TO DO. With the pictures omitted, repeat exactly the lines below starting with the line that has "[128,1059,360,1087] 202 liked" and going on through the line that has "[114,158,980,199] AM EDT.".
───── DATA FOR THIS TASK
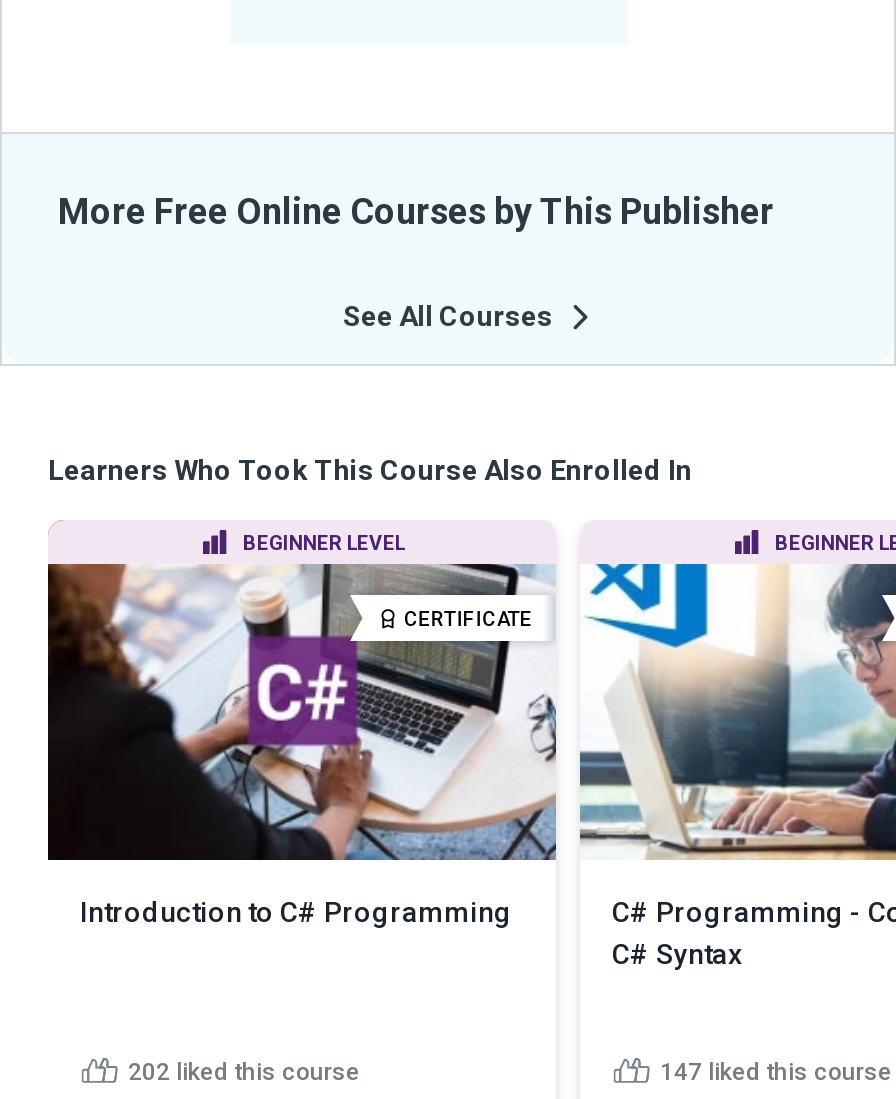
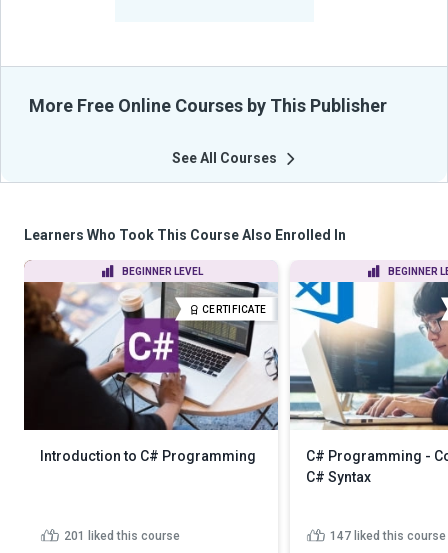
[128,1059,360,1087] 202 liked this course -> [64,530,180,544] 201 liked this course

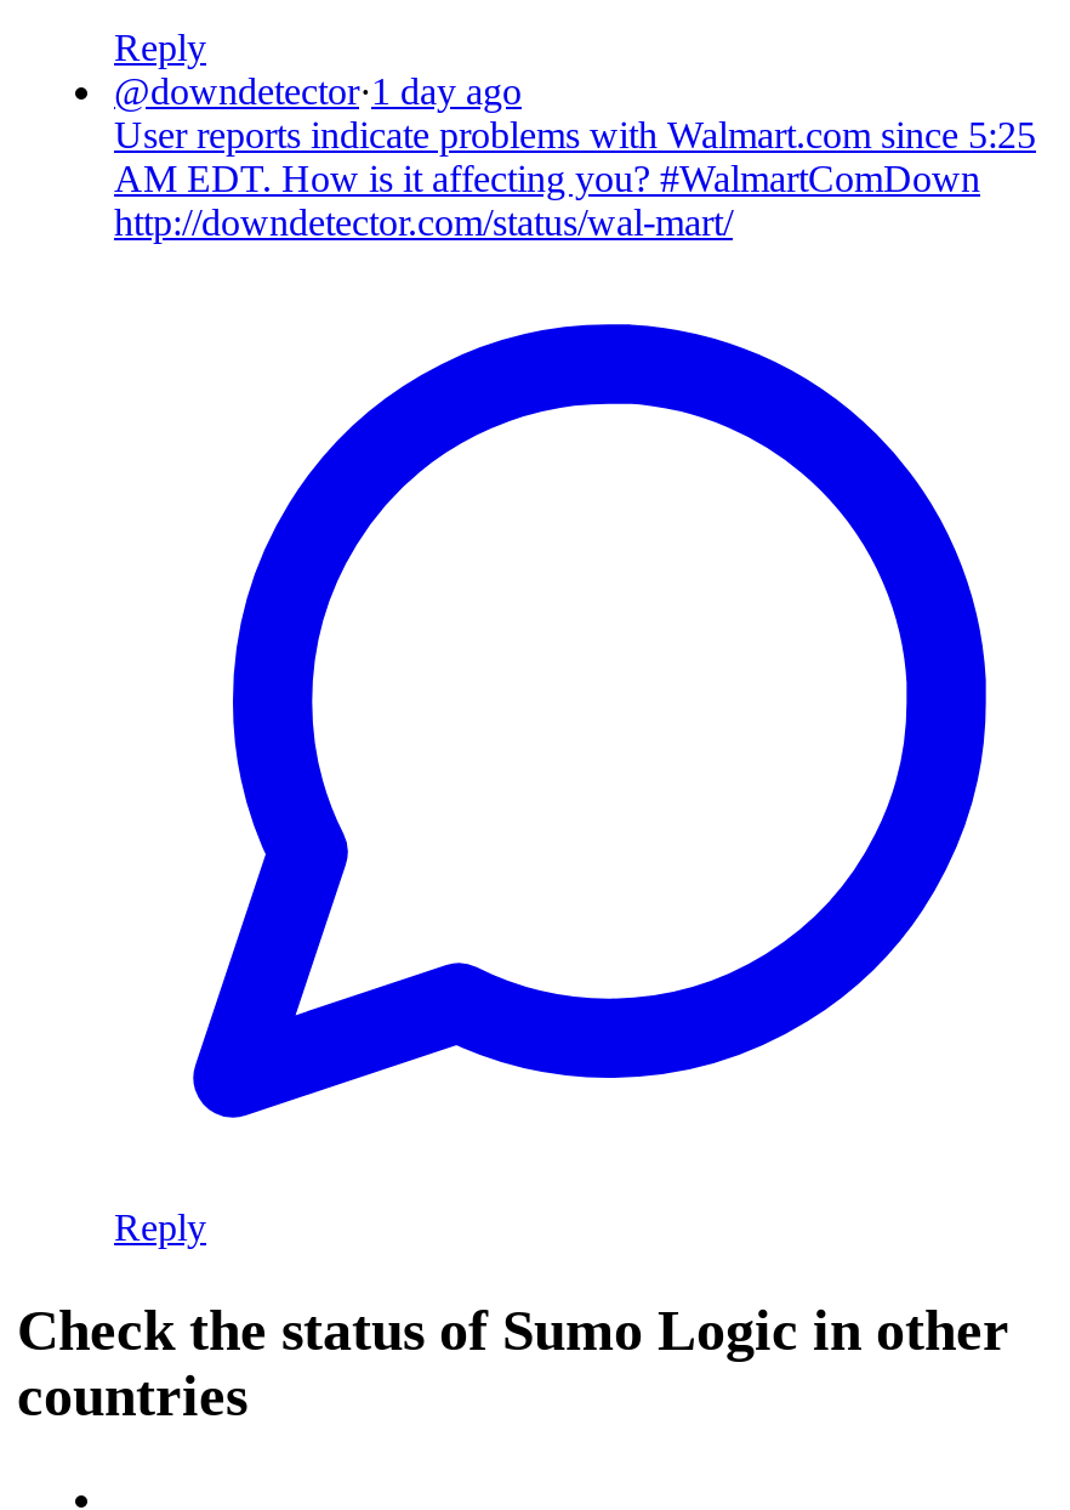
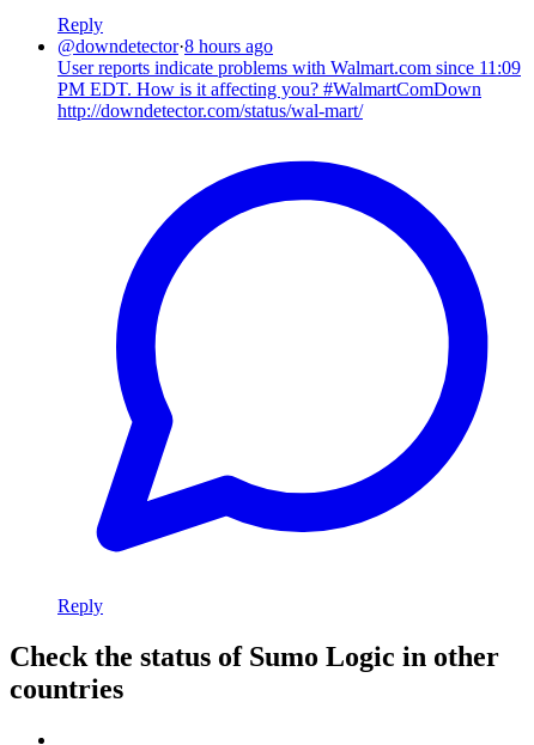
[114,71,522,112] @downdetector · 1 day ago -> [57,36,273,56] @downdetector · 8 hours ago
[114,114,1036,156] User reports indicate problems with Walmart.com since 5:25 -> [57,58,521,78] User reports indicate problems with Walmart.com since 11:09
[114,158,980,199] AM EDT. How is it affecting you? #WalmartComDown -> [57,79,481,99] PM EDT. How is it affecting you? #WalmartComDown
──────────
───── DATA FOR THIS TASK
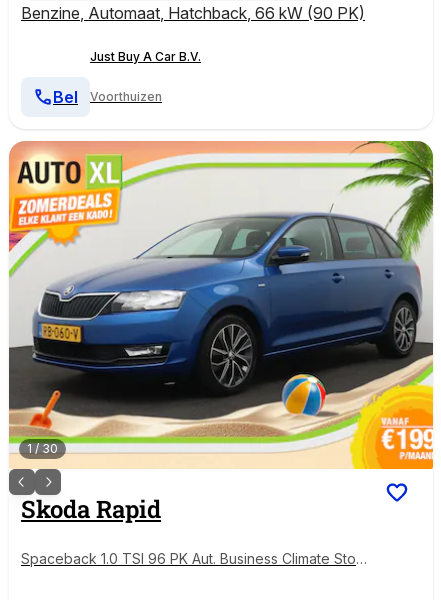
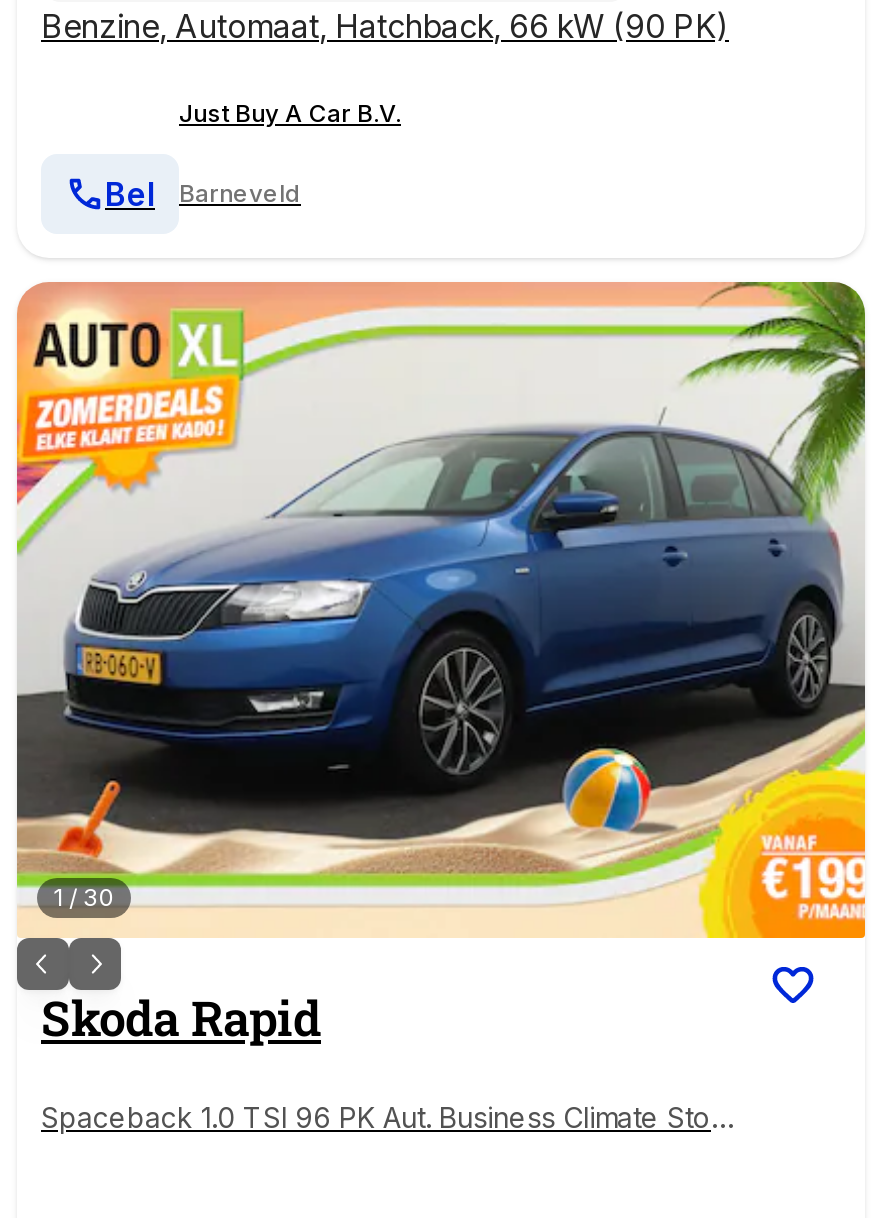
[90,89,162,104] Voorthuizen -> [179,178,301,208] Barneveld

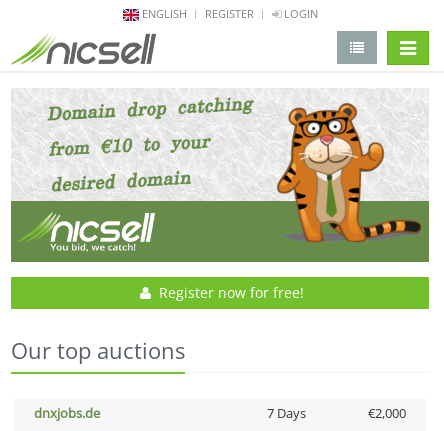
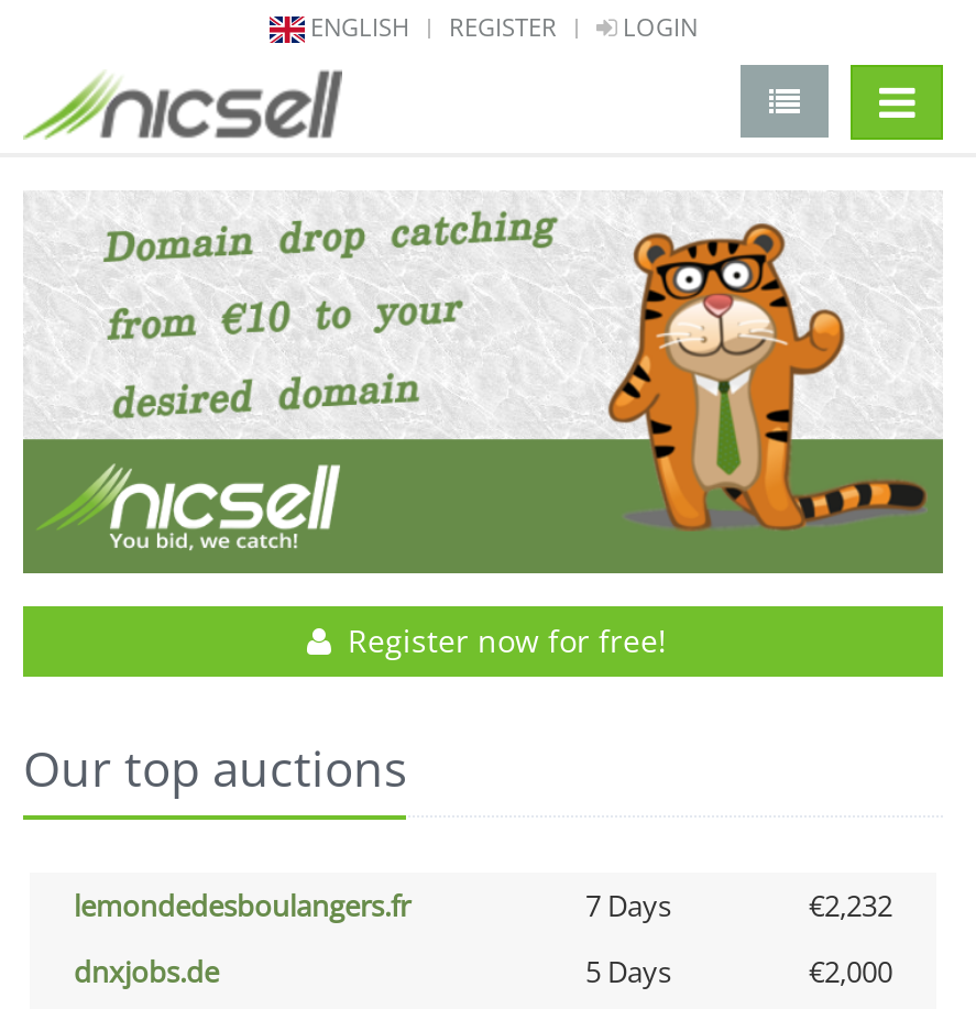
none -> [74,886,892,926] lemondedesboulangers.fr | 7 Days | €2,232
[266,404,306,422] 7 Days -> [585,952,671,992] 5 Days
──────────
TASK SOLUTION.
[128,1059,360,1087] 202 liked this course -> [64,530,180,544] 201 liked this course

[114,71,522,112] @downdetector · 1 day ago -> [57,36,273,56] @downdetector · 8 hours ago
[114,114,1036,156] User reports indicate problems with Walmart.com since 5:25 -> [57,58,521,78] User reports indicate problems with Walmart.com since 11:09
[114,158,980,199] AM EDT. How is it affecting you? #WalmartComDown -> [57,79,481,99] PM EDT. How is it affecting you? #WalmartComDown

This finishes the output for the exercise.